• **Data listing**:
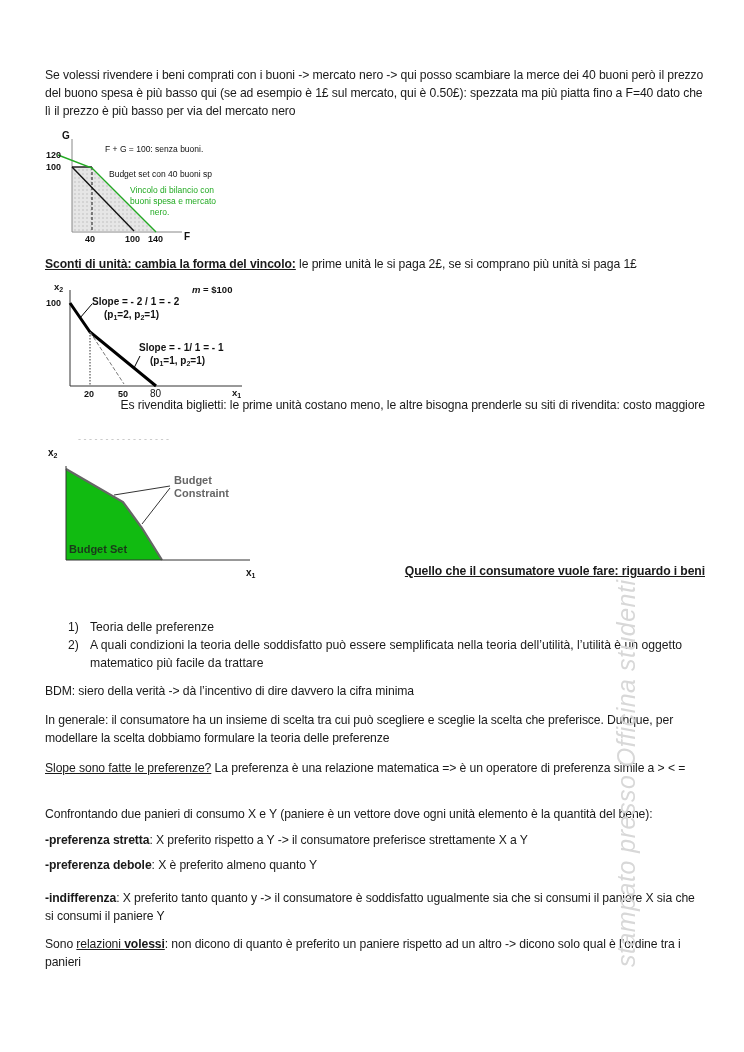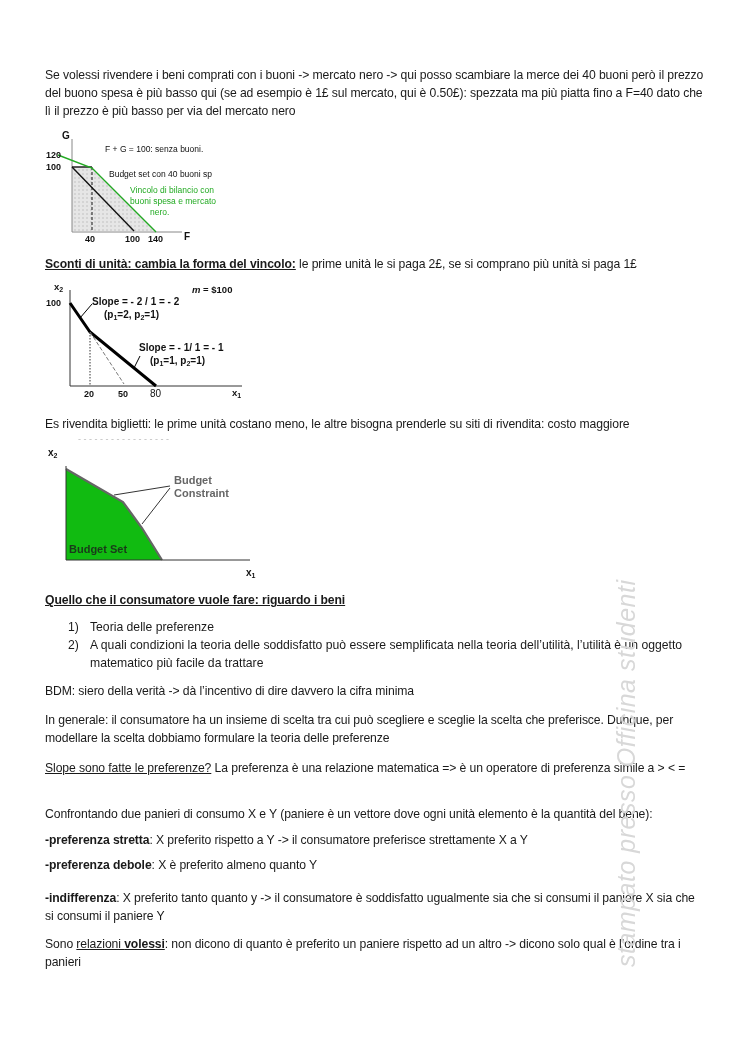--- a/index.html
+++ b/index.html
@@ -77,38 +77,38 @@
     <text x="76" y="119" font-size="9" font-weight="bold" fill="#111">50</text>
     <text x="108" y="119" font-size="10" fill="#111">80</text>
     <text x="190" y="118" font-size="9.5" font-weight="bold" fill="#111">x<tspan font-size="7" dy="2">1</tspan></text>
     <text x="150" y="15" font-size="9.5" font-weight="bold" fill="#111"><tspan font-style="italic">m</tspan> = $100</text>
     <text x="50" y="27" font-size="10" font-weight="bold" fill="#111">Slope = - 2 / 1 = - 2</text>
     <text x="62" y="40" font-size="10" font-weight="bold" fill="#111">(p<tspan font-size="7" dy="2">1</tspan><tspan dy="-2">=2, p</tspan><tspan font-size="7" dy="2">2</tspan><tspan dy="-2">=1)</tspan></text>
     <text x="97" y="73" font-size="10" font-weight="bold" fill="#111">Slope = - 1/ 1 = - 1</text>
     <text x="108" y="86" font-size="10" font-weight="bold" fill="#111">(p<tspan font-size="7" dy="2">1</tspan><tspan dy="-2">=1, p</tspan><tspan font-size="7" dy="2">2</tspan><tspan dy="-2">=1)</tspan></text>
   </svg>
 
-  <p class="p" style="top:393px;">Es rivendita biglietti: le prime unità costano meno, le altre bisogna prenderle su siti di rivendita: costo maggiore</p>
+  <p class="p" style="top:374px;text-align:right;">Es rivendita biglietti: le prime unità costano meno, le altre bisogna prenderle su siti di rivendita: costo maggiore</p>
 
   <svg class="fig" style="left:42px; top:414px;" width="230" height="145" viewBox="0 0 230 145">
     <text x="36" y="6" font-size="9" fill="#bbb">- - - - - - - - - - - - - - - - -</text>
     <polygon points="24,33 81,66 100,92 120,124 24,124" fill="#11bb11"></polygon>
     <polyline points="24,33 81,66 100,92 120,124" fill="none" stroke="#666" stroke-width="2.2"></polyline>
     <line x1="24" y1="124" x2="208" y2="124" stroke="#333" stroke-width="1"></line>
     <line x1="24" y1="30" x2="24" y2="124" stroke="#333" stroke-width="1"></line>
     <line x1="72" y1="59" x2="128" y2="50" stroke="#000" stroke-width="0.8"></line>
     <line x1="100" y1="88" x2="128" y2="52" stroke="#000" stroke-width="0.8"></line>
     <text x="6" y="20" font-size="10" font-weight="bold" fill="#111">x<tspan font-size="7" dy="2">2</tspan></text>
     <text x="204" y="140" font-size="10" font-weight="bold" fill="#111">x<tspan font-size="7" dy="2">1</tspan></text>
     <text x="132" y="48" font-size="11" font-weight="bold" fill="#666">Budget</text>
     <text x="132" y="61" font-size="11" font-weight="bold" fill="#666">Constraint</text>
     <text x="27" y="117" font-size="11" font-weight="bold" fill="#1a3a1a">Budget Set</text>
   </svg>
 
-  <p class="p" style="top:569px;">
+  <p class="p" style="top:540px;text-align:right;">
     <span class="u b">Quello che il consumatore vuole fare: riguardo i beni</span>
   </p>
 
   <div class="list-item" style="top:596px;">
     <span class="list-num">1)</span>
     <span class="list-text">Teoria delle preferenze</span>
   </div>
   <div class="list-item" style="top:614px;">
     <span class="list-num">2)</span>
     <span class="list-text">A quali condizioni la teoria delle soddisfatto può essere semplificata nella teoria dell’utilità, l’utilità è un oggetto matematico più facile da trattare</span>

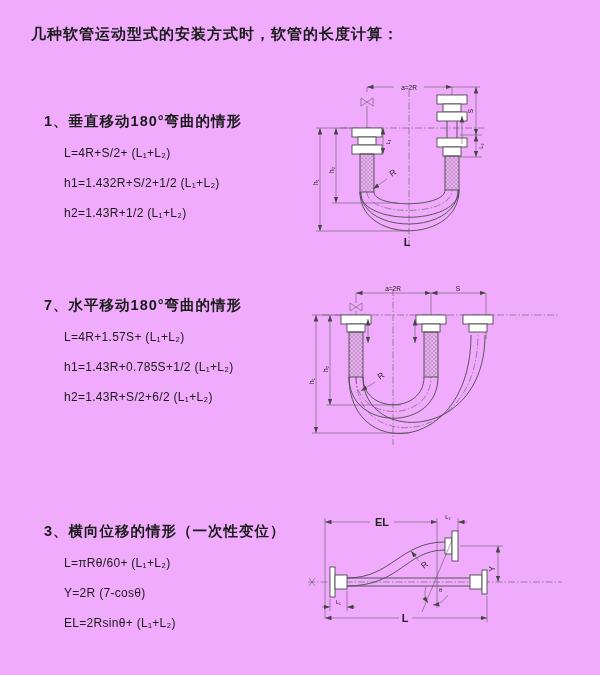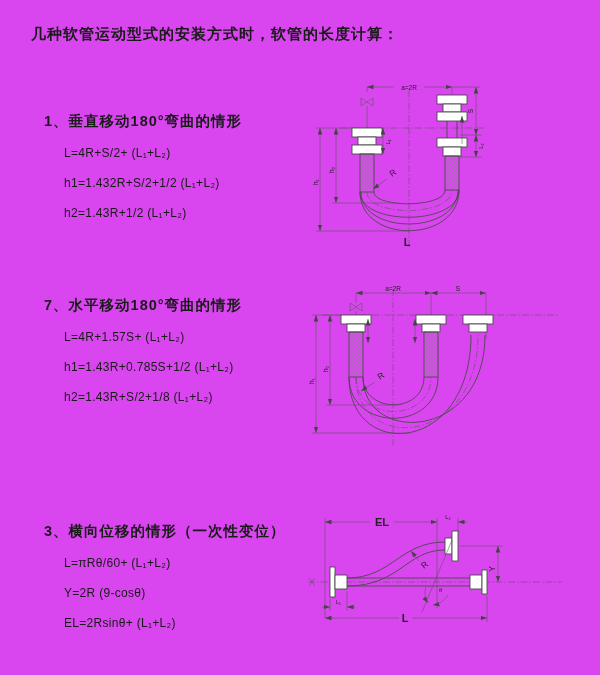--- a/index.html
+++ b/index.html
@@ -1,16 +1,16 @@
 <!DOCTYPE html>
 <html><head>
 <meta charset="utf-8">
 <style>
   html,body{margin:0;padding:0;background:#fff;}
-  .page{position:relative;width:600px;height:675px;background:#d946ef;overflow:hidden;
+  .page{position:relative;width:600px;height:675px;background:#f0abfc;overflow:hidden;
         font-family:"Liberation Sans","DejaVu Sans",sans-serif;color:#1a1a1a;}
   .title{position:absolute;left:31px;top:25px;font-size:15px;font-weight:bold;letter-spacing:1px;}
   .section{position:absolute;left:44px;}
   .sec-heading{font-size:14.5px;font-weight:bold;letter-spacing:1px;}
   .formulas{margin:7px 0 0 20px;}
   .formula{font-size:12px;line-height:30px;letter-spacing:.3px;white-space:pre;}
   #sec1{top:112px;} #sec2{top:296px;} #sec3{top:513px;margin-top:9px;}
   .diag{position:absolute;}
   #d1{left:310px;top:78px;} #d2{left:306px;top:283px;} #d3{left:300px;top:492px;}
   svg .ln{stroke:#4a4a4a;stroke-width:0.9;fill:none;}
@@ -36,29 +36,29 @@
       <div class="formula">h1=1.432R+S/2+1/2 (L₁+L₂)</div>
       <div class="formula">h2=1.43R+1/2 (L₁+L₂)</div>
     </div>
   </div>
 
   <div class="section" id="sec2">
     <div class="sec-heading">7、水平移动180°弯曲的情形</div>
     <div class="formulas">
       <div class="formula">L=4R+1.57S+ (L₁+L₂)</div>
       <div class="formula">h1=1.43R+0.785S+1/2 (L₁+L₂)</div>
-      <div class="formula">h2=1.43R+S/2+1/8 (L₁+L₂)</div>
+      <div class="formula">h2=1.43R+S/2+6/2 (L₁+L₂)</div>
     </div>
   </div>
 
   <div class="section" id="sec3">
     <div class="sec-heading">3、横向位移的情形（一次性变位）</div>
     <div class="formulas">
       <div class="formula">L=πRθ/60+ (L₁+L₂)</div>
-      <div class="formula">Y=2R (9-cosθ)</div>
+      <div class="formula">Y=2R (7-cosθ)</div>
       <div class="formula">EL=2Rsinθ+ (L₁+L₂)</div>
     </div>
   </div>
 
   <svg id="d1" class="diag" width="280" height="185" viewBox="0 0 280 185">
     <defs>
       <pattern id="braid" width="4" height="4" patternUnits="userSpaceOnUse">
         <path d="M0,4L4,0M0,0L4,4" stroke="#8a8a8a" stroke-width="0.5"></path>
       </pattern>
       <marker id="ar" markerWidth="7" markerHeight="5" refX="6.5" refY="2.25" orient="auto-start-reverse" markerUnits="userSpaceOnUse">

• **Exercise**: Would you restate the records above word for word and exclude the pictures?

• **Solution for this task**:
--- a/index.html
+++ b/index.html
@@ -77,38 +77,38 @@
     <text x="76" y="119" font-size="9" font-weight="bold" fill="#111">50</text>
     <text x="108" y="119" font-size="10" fill="#111">80</text>
     <text x="190" y="118" font-size="9.5" font-weight="bold" fill="#111">x<tspan font-size="7" dy="2">1</tspan></text>
     <text x="150" y="15" font-size="9.5" font-weight="bold" fill="#111"><tspan font-style="italic">m</tspan> = $100</text>
     <text x="50" y="27" font-size="10" font-weight="bold" fill="#111">Slope = - 2 / 1 = - 2</text>
     <text x="62" y="40" font-size="10" font-weight="bold" fill="#111">(p<tspan font-size="7" dy="2">1</tspan><tspan dy="-2">=2, p</tspan><tspan font-size="7" dy="2">2</tspan><tspan dy="-2">=1)</tspan></text>
     <text x="97" y="73" font-size="10" font-weight="bold" fill="#111">Slope = - 1/ 1 = - 1</text>
     <text x="108" y="86" font-size="10" font-weight="bold" fill="#111">(p<tspan font-size="7" dy="2">1</tspan><tspan dy="-2">=1, p</tspan><tspan font-size="7" dy="2">2</tspan><tspan dy="-2">=1)</tspan></text>
   </svg>
 
-  <p class="p" style="top:393px;">Es rivendita biglietti: le prime unità costano meno, le altre bisogna prenderle su siti di rivendita: costo maggiore</p>
+  <p class="p" style="top:374px;text-align:right;">Es rivendita biglietti: le prime unità costano meno, le altre bisogna prenderle su siti di rivendita: costo maggiore</p>
 
   <svg class="fig" style="left:42px; top:414px;" width="230" height="145" viewBox="0 0 230 145">
     <text x="36" y="6" font-size="9" fill="#bbb">- - - - - - - - - - - - - - - - -</text>
     <polygon points="24,33 81,66 100,92 120,124 24,124" fill="#11bb11"></polygon>
     <polyline points="24,33 81,66 100,92 120,124" fill="none" stroke="#666" stroke-width="2.2"></polyline>
     <line x1="24" y1="124" x2="208" y2="124" stroke="#333" stroke-width="1"></line>
     <line x1="24" y1="30" x2="24" y2="124" stroke="#333" stroke-width="1"></line>
     <line x1="72" y1="59" x2="128" y2="50" stroke="#000" stroke-width="0.8"></line>
     <line x1="100" y1="88" x2="128" y2="52" stroke="#000" stroke-width="0.8"></line>
     <text x="6" y="20" font-size="10" font-weight="bold" fill="#111">x<tspan font-size="7" dy="2">2</tspan></text>
     <text x="204" y="140" font-size="10" font-weight="bold" fill="#111">x<tspan font-size="7" dy="2">1</tspan></text>
     <text x="132" y="48" font-size="11" font-weight="bold" fill="#666">Budget</text>
     <text x="132" y="61" font-size="11" font-weight="bold" fill="#666">Constraint</text>
     <text x="27" y="117" font-size="11" font-weight="bold" fill="#1a3a1a">Budget Set</text>
   </svg>
 
-  <p class="p" style="top:569px;">
+  <p class="p" style="top:540px;text-align:right;">
     <span class="u b">Quello che il consumatore vuole fare: riguardo i beni</span>
   </p>
 
   <div class="list-item" style="top:596px;">
     <span class="list-num">1)</span>
     <span class="list-text">Teoria delle preferenze</span>
   </div>
   <div class="list-item" style="top:614px;">
     <span class="list-num">2)</span>
     <span class="list-text">A quali condizioni la teoria delle soddisfatto può essere semplificata nella teoria dell’utilità, l’utilità è un oggetto matematico più facile da trattare</span>

--- a/index.html
+++ b/index.html
@@ -1,16 +1,16 @@
 <!DOCTYPE html>
 <html><head>
 <meta charset="utf-8">
 <style>
   html,body{margin:0;padding:0;background:#fff;}
-  .page{position:relative;width:600px;height:675px;background:#d946ef;overflow:hidden;
+  .page{position:relative;width:600px;height:675px;background:#f0abfc;overflow:hidden;
         font-family:"Liberation Sans","DejaVu Sans",sans-serif;color:#1a1a1a;}
   .title{position:absolute;left:31px;top:25px;font-size:15px;font-weight:bold;letter-spacing:1px;}
   .section{position:absolute;left:44px;}
   .sec-heading{font-size:14.5px;font-weight:bold;letter-spacing:1px;}
   .formulas{margin:7px 0 0 20px;}
   .formula{font-size:12px;line-height:30px;letter-spacing:.3px;white-space:pre;}
   #sec1{top:112px;} #sec2{top:296px;} #sec3{top:513px;margin-top:9px;}
   .diag{position:absolute;}
   #d1{left:310px;top:78px;} #d2{left:306px;top:283px;} #d3{left:300px;top:492px;}
   svg .ln{stroke:#4a4a4a;stroke-width:0.9;fill:none;}
@@ -36,29 +36,29 @@
       <div class="formula">h1=1.432R+S/2+1/2 (L₁+L₂)</div>
       <div class="formula">h2=1.43R+1/2 (L₁+L₂)</div>
     </div>
   </div>
 
   <div class="section" id="sec2">
     <div class="sec-heading">7、水平移动180°弯曲的情形</div>
     <div class="formulas">
       <div class="formula">L=4R+1.57S+ (L₁+L₂)</div>
       <div class="formula">h1=1.43R+0.785S+1/2 (L₁+L₂)</div>
-      <div class="formula">h2=1.43R+S/2+1/8 (L₁+L₂)</div>
+      <div class="formula">h2=1.43R+S/2+6/2 (L₁+L₂)</div>
     </div>
   </div>
 
   <div class="section" id="sec3">
     <div class="sec-heading">3、横向位移的情形（一次性变位）</div>
     <div class="formulas">
       <div class="formula">L=πRθ/60+ (L₁+L₂)</div>
-      <div class="formula">Y=2R (9-cosθ)</div>
+      <div class="formula">Y=2R (7-cosθ)</div>
       <div class="formula">EL=2Rsinθ+ (L₁+L₂)</div>
     </div>
   </div>
 
   <svg id="d1" class="diag" width="280" height="185" viewBox="0 0 280 185">
     <defs>
       <pattern id="braid" width="4" height="4" patternUnits="userSpaceOnUse">
         <path d="M0,4L4,0M0,0L4,4" stroke="#8a8a8a" stroke-width="0.5"></path>
       </pattern>
       <marker id="ar" markerWidth="7" markerHeight="5" refX="6.5" refY="2.25" orient="auto-start-reverse" markerUnits="userSpaceOnUse">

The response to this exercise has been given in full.